17

1K 142 12
                                    

Gulf hanya mampu memandang canggung. Tawarannya terlontar begitu saja. Ia bahkan masih berpikir begitu lidahnya dengan cepat memberi tanya. Dan respon Mew yang hanya memandang lekat wajahnya sama sekali tak membantu.
Apa memang bukan saatnya? Lebih dari itu, apa tubuhnya mau menerima Mew kembali?

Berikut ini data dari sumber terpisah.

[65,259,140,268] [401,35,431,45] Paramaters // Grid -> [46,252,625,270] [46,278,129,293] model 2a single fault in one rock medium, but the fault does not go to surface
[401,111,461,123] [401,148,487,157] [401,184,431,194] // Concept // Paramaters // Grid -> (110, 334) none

Sedikit bercerita, sebulan pertama mereka tinggal bersama, Mew dengan gencar menunjukan gairah seksnya pada Gulf. Lelaki dewasa itu menunjukan bagaimana ia menginginkan tubuh Gulf, hampir setiap saat.
Tetapi, Gulf dengan jelas menjawab sebaliknya.
Bukan. Gulf bukannya tak tertarik. Mereka jelas pernah mencoba foreplay, bahkan hingga Mew sempat memakai condom. Namun yang terjadi setelahnya? Gulf menolak. Tubuhnya jelas tak lagi bergairah.
Sepertinya, penolakan Mew sepuluh tahun lalu masih saja membekas dalam kepala dan hati Gulf. Juga, tubuhnya masih mengingat.

"Lupakan! Lupakan saja."
Gulf sudah berbalik. Hendak memunggungi Mew, ketika suara bariton itu mengalun rendah. Lengkap dengan jemari panjang yang menyentuh kulitnya samar.

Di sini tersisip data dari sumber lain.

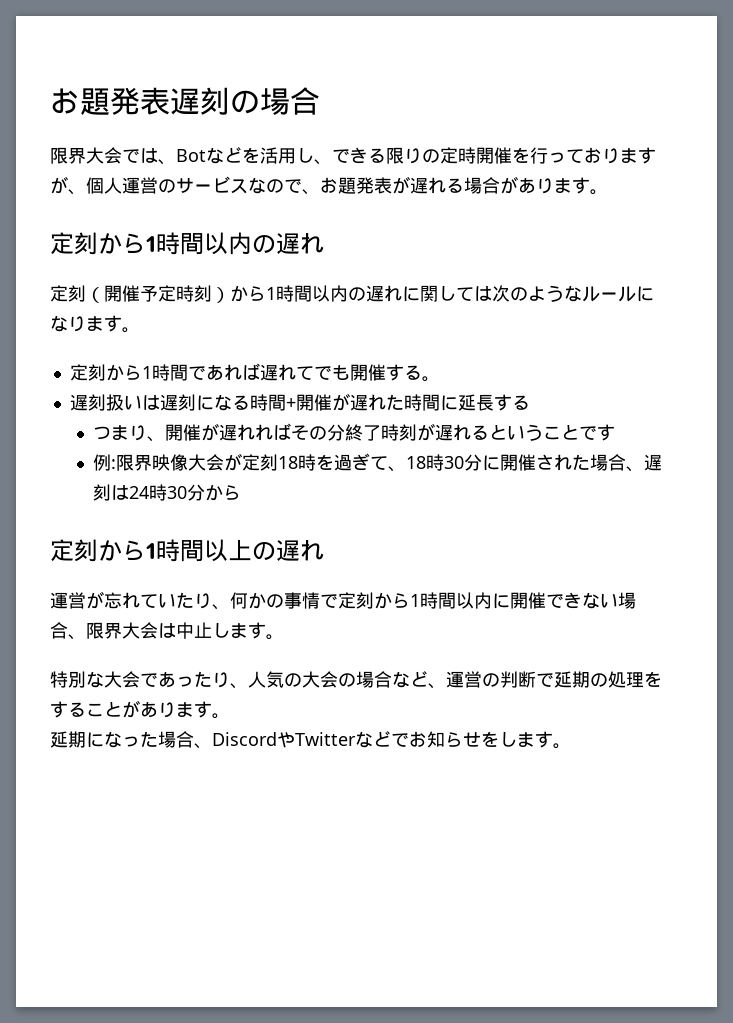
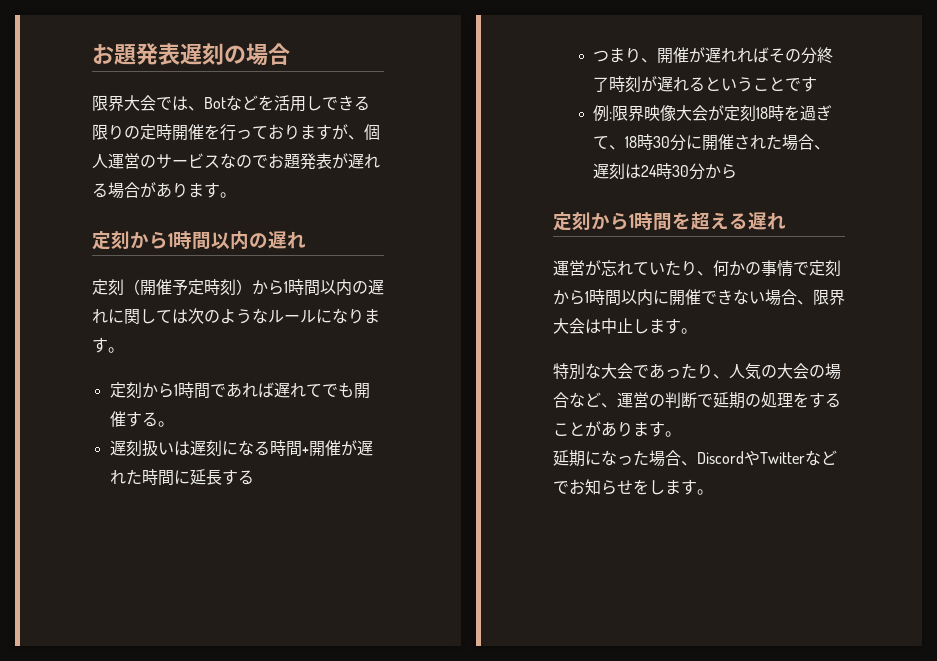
[314,159,332,165] 、 -> (322, 103) none
[302,189,320,195] 、 -> (268, 161) none
[204,539,276,562] 以上の -> [672,212,748,230] を超える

"Setelah membangunkannya, kau ingin aku lupa?"

Tidak. Terlalu tidak masuk akal.
"Tak mungkin. Tak ada perbuatanku barusan yang setidaknya mampu membangunkan... itu."

Masih memunggungi. Tapi Mew bahkan bisa melihat telinga Gulf yang memerah parah.
Dan sebagai jawaban, Mew menempelkan tubuh mereka. Hanya kain dari piyama mereka yang membatasi. Jadi, pasti terasa bukan?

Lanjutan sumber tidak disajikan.